Green healthcare infrastructure, though still in a nascent stage, is gradually being welcomed by the stakeholders of the Indian healthcare industry as it promotes better healing environments, energy-efficient operations, and offers sustainable design solutions.
Ravideep Singh, Associate Director, Creative Designer Architects

Creative Designer Architects

Modern-day public buildings require an uninterrupted energy supply coupled with immense amounts of natural resources such as water. Hospital buildings specifically require a large amount of such supplies, owing to the constant habitation. However, with the rise of general awareness about environmental sustainability, the need to efficiently use energy and other resources has also grown. Healthcare design is following suit to erect green building healthcare infrastructure that is environment-friendly and helps curb infections through various design strategies. So, what goes into making healthcare infrastructure green?

Creative Designer Architects
Our projects such as the AIIMS Guwahati and Max Super Specialty Hospital, Vaishali, employ multiple facets of sustainability from the standpoint of retaining existing ecology and optimising energy use whilst harmonising user experience.

Ar. Ravideep Singh

Sustainability and Indian Healthcare Infrastructure
Creative Designer Architects
Typically, hospitals in India have been designed and built to focus only on functionality, ignoring other aspects that affect the buildings in the long term. However, the past decade has witnessed a sea change in the outlook of healthcare providers, architects, and patients. Stakeholders have begun to acknowledge the importance of sustainable design, biophilia and its impact on human health, and the significant reductions observed in the otherwise massive operating costs during a building’s life cycle.
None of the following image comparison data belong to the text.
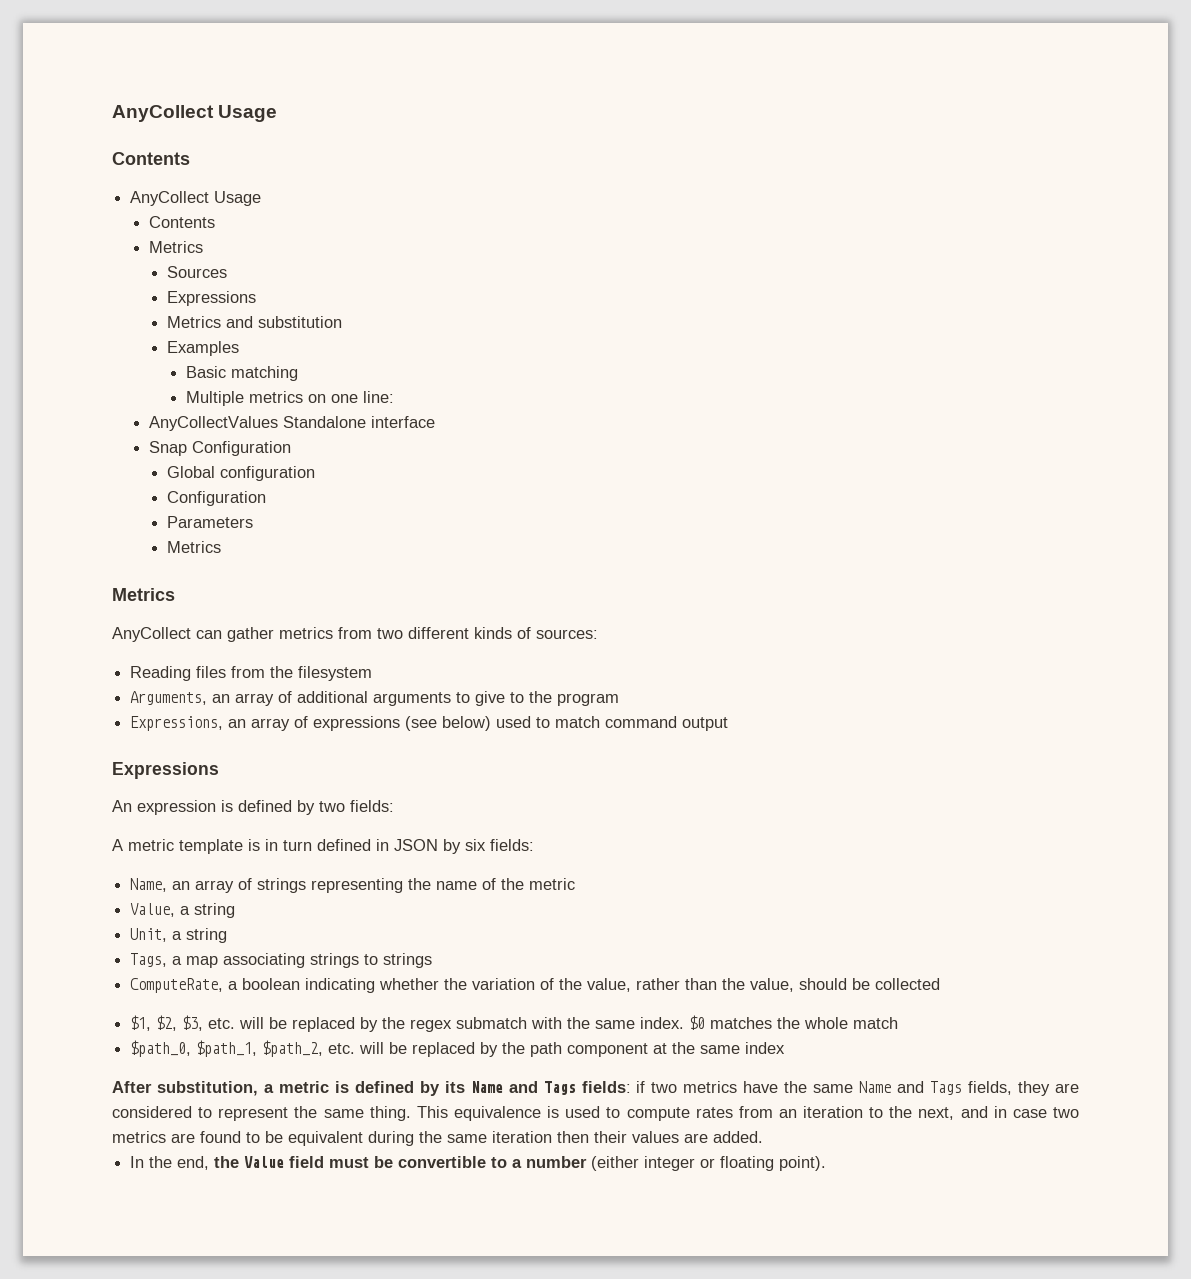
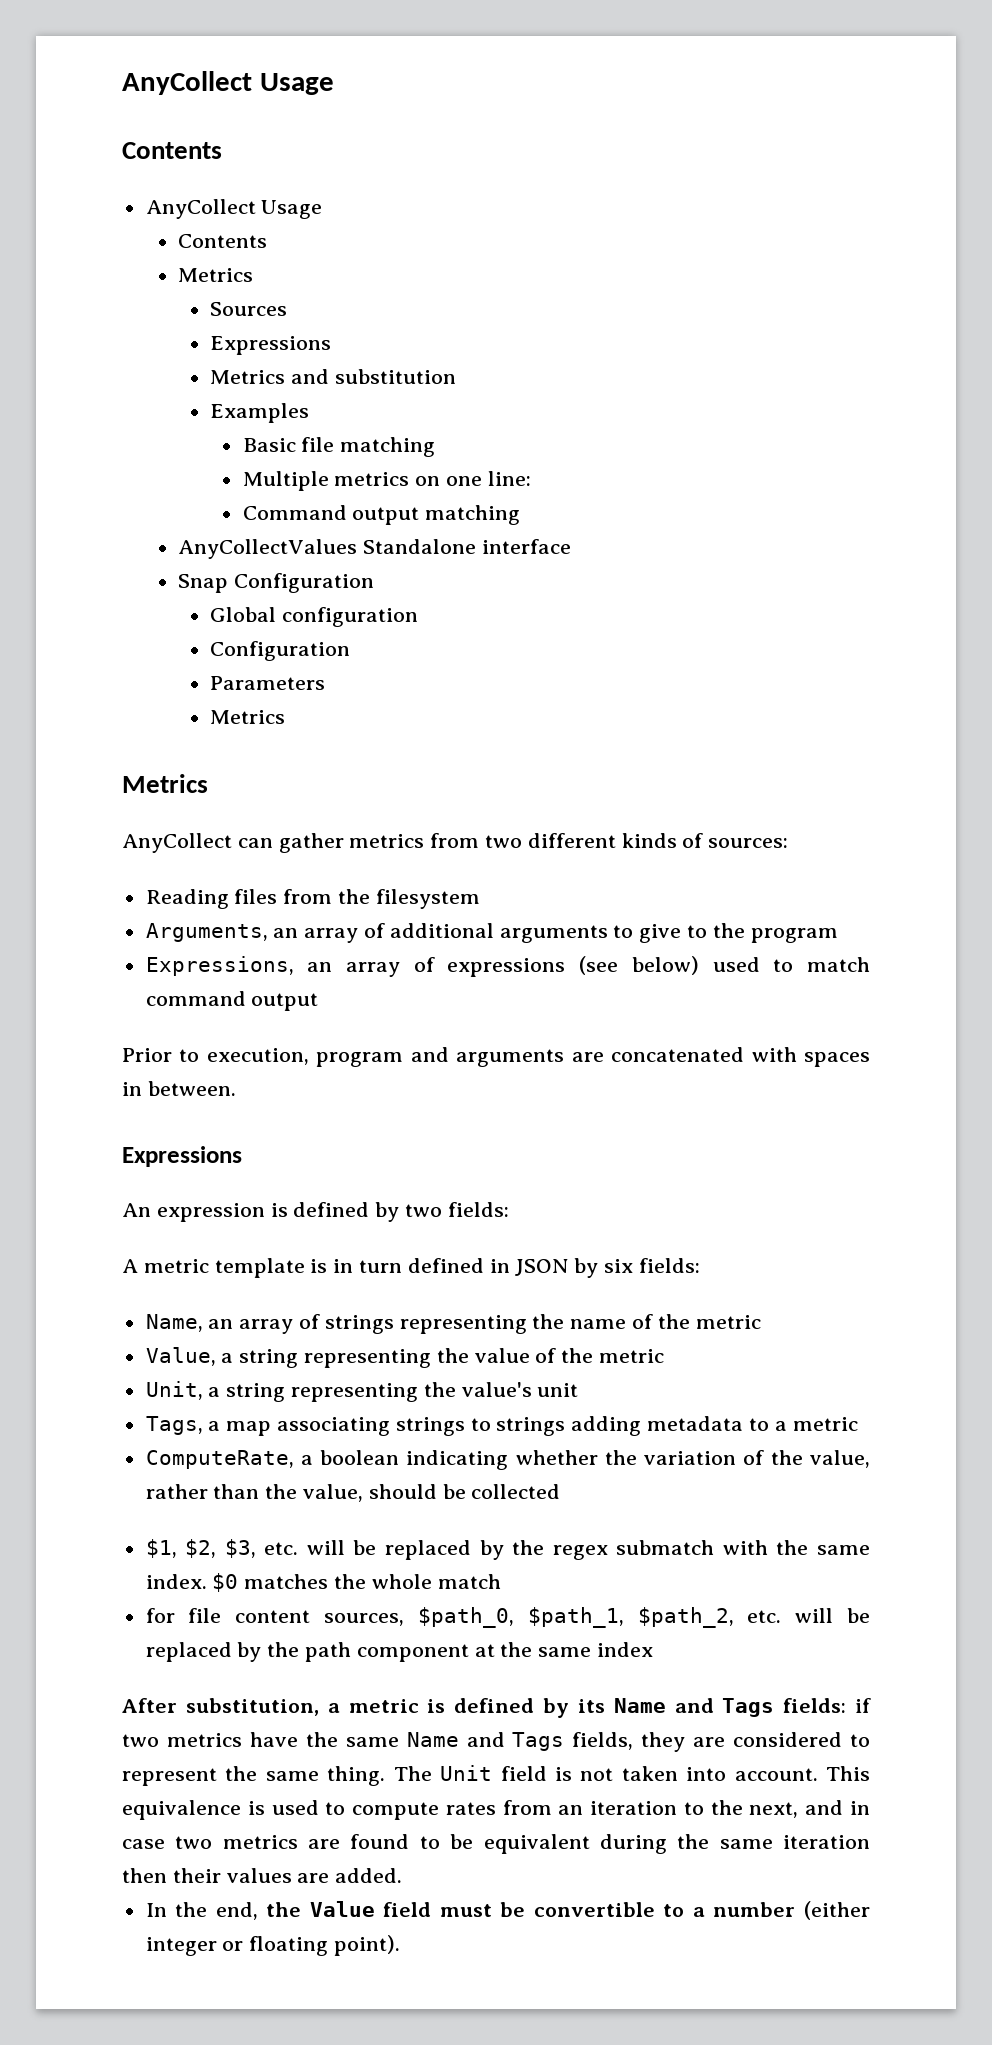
- Basic matching
+ Basic file matching
+ Command output matching
+ Prior to execution, program and arguments are concatenated with spaces in between.
- Value, a string
+ Value, a string representing the value of the metric
- Unit, a string
+ Unit, a string representing the value's unit
- Tags, a map associating strings to strings
+ Tags, a map associating strings to strings adding metadata to a metric
- $path_0, $path_1, $path_2, etc. will be replaced by the path component at the same index
+ for file content sources, $path_0, $path_1, $path_2, etc. will be replaced by the path component at the same index
+ The Unit field is not taken into account.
The Indian population and its morbidity continue to grow at a pace that intensifies the already existing lacuna of quality healthcare infrastructure. Existing hospitals are overburdened whilst lacking the quality care delivery that the patients deserve. Therefore, healthcare designers are emphasising sustainability and human health, which is gaining traction from the standpoint of code compliance and as a feature that building occupants need to achieve larger organisational goals. Green infrastructure enables salutogenic and environmentally sustainable spaces, allowing for greater ecological harmony and healthier built environments.

Creative Designer Architects

Components of Green Healthcare Infrastructure
Pertaining to their high degree of electro-mechanical and plumbing prerequisites, hospitals are one of the most energy-intensive building types. Typically, green healthcare infrastructure includes everything from highly efficient passive designs that minimise the use of mechanical equipment for heating and cooling environments that integrate biophilia to foster healing. In a nutshell, green in healthcare entails efficiency in design and operation whilst creating environments that foster well-being.

Biophilia and healthcare have vast synergy. Incorporating biophilia into healthcare environments, particularly in the form of flora and fauna, nature artwork and imagery, natural views, abundant daylight, therapeutic healing gardens and other manifestations of nature, has positively impacted patient experience, recovery rates, staff satisfaction etc. It positively impacts all end-users and the environment at large.

Creative Designer Architects

Green Building Materials
Building materials can be great drivers in making a building sustainable. We approach this at CDA by including materials that have minimal impact on the environment (embodied and operational energy) and materials that positively impact occupants’ health and well-being. Typically, the use of biodegradable and recyclable materials such as rubber, composite woods etc., along with finishing materials that are locally sourced, have low VOC content. These are also non-emitting and highly cleanable, hence becoming popular for use in green hospital design.